From: Werner LEMBERG
Subject: Re: [Groff] meaning of \[or] glyph
Date: Fri, 15 Nov 2002 22:31:54 +0100 (CET)

> > The problem is that \[or] might have been used for different
> > purposes, e.g. denoting divisibility of whole numbers.
> But not bracket building?  I know it isn't used for that these days,
> but perhaps historically.

According to the original troff documentation, the proper glyph for
this purpose is \[bv].

> > Anyway, I have to make a decision, and I have decided to be
> > conservative (contrary to my own conviction): groff will treat \[or]
> > as font-invariable, i.e., the font shape will always be the same.
> If it's of any interest, the output of
>     .nf
>     .de x
>     .ft \\$1
>     \\$1 abc\\(ordef
>     ..
>     .x B
>     .x BI
>     .x C
>     .x CB
>     .x CW
>     .x H
>     .x HB
>     .x I
>     .x R
>     .x S
>     .x TB
>     .x TD
>     .x TI
>     .x TR
> on AIX 3.2.5's old `troff -Tpsc' shows \(or as the `|' character,
> e.g.  ASCII 124, from the Symbol font in all cases except C and CW
> where it is the C and CW's `|' character.

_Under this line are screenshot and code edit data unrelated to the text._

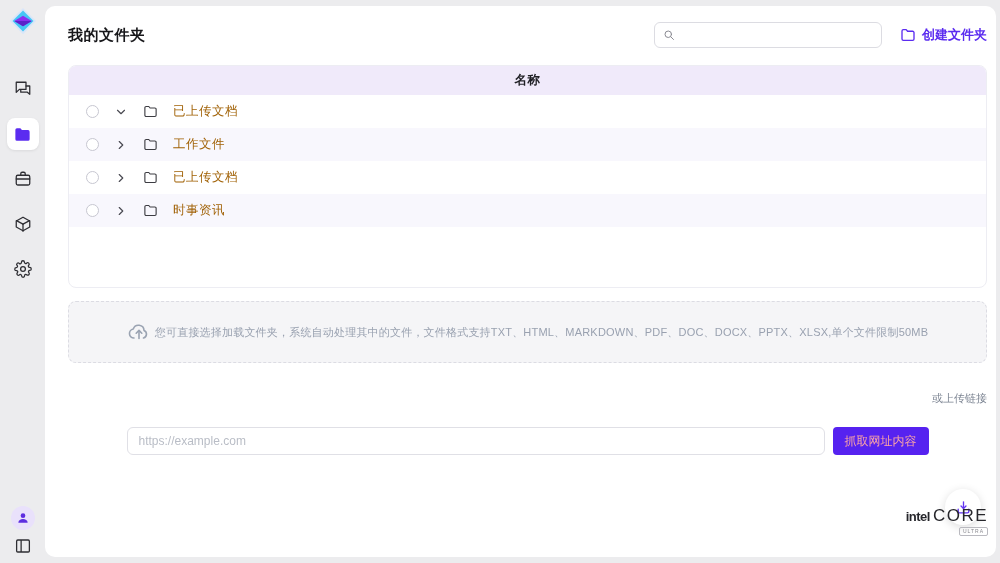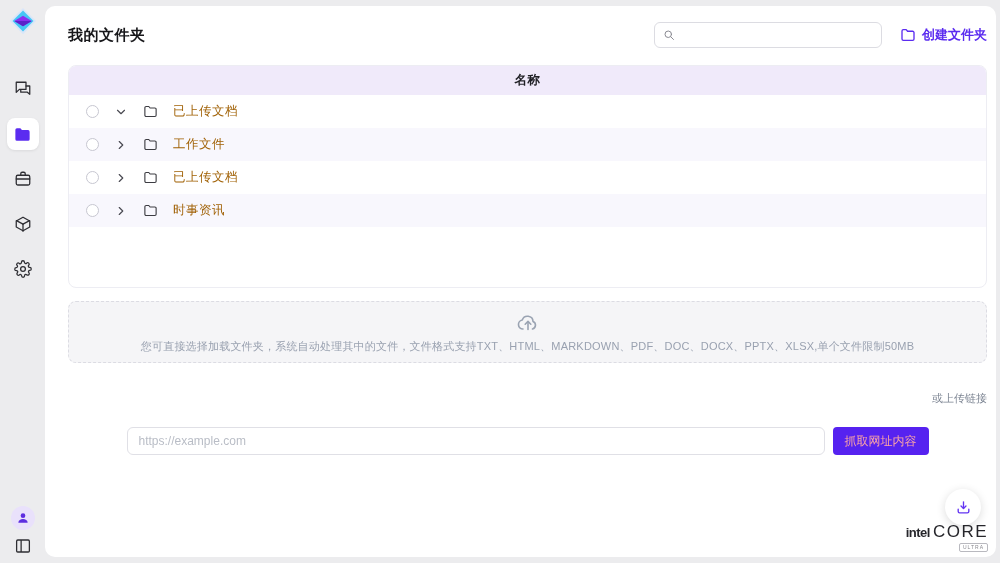--- a/index.html
+++ b/index.html
@@ -52,7 +52,7 @@
 
   
   .dropzone{margin-top:13px;height:62px;background:#f5f5f7;border:1.5px dashed #dcdce3;
-    border-radius:8px;display:flex;flex-direction:column;align-items:center;
+    border-radius:8px;display:flex;flex-direction:row;align-items:center;
     justify-content:center;gap:4px;box-sizing:border-box;cursor:pointer;}
   .drop-hint{font-size:11px;color:#99a1b0;letter-spacing:.2px;}
 

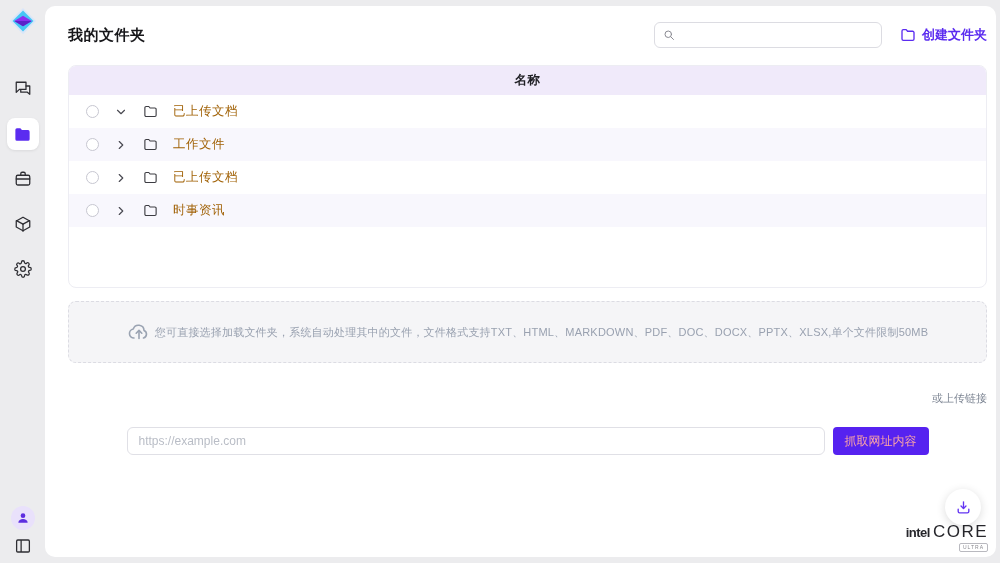--- a/index.html
+++ b/index.html
@@ -69,7 +69,7 @@
   .fab{position:absolute;right:19px;bottom:38px;width:36px;height:36px;background:#fff;
     border-radius:50%;box-shadow:0 2px 10px rgba(0,0,0,.14);display:flex;
     align-items:center;justify-content:center;cursor:pointer;border:none;}
-  .intel{position:absolute;right:12px;bottom:11px;display:flex;flex-direction:column;
+  .intel{position:absolute;right:12px;bottom:27px;display:flex;flex-direction:column;
     align-items:flex-end;}
   .intel-line{display:flex;align-items:baseline;gap:3px;color:#26262b;}
   .intel-brand{font-size:13px;font-weight:bold;letter-spacing:-.5px;}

Sigh.  I won't emulate this.

To make life simple (well, the whole mess is already too difficult to
be called simple -- it costs way too much time to fix it), I will only
support two categories of glyphs: font-variant and font-invariant
ones.  The former change the shape according to the current font
(provided a glyph does exist), the latter will always be taken from
font `S', or a definition with `.char' is provided.  And I will
document which glyph belongs to which category.